Ramai kepala ini. Ribuan ide menyerbu kalap. Ini atau itu? Oh setelah ini ada a, b, c, d, e... Ah, yang ini nanti saja, karena yang itu tampak menarik. Oh, ada lagi yang baruu, yang itu kapan-kapan saja, ya. Ada kalanya seperti ini, sampai si penasihat memberi ide. Bagaimana kalau kita tulis dulu saja, wahai tuan Putri? Oh, ide bagus, penasihatku! Dan kepala ini terasa lebih ringan. Wkwk.

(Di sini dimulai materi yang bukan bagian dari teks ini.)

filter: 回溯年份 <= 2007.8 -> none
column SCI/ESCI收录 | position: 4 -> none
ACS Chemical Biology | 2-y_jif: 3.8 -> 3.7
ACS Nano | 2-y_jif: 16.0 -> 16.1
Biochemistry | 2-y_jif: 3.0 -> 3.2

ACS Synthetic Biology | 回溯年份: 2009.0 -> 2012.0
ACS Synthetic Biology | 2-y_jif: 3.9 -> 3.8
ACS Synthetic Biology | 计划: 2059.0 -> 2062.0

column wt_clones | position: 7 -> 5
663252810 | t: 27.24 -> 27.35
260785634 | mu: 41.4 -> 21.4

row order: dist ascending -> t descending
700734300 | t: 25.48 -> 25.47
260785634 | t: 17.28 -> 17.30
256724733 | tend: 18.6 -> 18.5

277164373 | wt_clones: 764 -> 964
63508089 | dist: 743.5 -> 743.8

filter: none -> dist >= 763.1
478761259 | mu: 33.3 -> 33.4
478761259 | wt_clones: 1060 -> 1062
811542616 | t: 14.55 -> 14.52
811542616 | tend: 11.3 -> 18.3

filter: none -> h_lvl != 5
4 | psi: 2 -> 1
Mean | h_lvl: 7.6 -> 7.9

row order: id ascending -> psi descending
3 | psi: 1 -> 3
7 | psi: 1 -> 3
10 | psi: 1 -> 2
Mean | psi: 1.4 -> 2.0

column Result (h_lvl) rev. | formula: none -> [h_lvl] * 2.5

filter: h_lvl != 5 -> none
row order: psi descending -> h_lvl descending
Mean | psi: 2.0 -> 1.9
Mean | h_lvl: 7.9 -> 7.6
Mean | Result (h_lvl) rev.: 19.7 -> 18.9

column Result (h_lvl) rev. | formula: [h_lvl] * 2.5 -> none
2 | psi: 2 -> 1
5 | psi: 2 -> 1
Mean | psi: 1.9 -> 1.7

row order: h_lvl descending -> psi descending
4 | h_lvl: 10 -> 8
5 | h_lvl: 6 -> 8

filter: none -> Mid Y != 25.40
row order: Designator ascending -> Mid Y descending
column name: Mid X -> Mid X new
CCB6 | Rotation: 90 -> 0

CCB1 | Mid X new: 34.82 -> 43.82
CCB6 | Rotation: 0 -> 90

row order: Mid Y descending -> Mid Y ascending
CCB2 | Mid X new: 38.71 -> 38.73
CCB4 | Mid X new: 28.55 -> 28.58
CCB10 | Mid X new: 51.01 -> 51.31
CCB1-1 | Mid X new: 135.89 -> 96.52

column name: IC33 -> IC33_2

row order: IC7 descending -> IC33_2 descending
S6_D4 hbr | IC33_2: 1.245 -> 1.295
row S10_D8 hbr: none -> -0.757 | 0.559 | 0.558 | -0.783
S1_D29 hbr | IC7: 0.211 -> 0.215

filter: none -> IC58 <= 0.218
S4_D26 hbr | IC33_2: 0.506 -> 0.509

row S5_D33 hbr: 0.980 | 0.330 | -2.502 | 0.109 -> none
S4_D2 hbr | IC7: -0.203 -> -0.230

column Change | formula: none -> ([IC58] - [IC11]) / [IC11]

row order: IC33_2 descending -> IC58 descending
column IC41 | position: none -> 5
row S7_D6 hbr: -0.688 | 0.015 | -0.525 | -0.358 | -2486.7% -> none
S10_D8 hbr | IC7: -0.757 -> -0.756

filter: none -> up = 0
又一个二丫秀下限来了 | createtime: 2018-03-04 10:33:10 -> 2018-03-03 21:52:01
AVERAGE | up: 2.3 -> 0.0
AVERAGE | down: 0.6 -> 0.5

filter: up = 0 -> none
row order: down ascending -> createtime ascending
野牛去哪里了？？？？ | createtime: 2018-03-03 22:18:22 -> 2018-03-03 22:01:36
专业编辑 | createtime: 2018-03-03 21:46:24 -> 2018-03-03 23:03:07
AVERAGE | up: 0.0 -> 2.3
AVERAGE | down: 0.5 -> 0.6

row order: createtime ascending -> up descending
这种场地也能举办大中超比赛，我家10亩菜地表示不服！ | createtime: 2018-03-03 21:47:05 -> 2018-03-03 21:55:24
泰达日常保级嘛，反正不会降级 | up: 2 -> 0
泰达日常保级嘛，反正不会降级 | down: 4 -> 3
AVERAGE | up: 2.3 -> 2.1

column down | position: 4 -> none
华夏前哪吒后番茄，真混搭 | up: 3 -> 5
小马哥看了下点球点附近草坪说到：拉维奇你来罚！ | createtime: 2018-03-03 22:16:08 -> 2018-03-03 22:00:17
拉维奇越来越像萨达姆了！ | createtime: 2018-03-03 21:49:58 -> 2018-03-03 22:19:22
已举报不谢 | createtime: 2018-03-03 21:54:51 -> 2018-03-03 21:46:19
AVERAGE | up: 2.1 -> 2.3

Thanks, my dear self-advisor. Kepala ini memang basically tidak digunakan untuk menyimpan ide. Jadi menulis selalu menjadi coping mechanism. Gimana ya, nobody had any capacity to listen to my emotional voice anyway. Jadi, biarkan tulisan terus menjadi tempat untuk vent my emotion. Somehow, menulis membuatku stay waras, jadi, ya Alhamdulillah.
Diiringi dengan backsound Princess' Waltz, mood kali ini sedang cukup baik. Mari kita jaga, sebelum rusak. Kalau dipikir-pikir, apa yang merusak mood? Salah satunya adalah main Mobile Legend.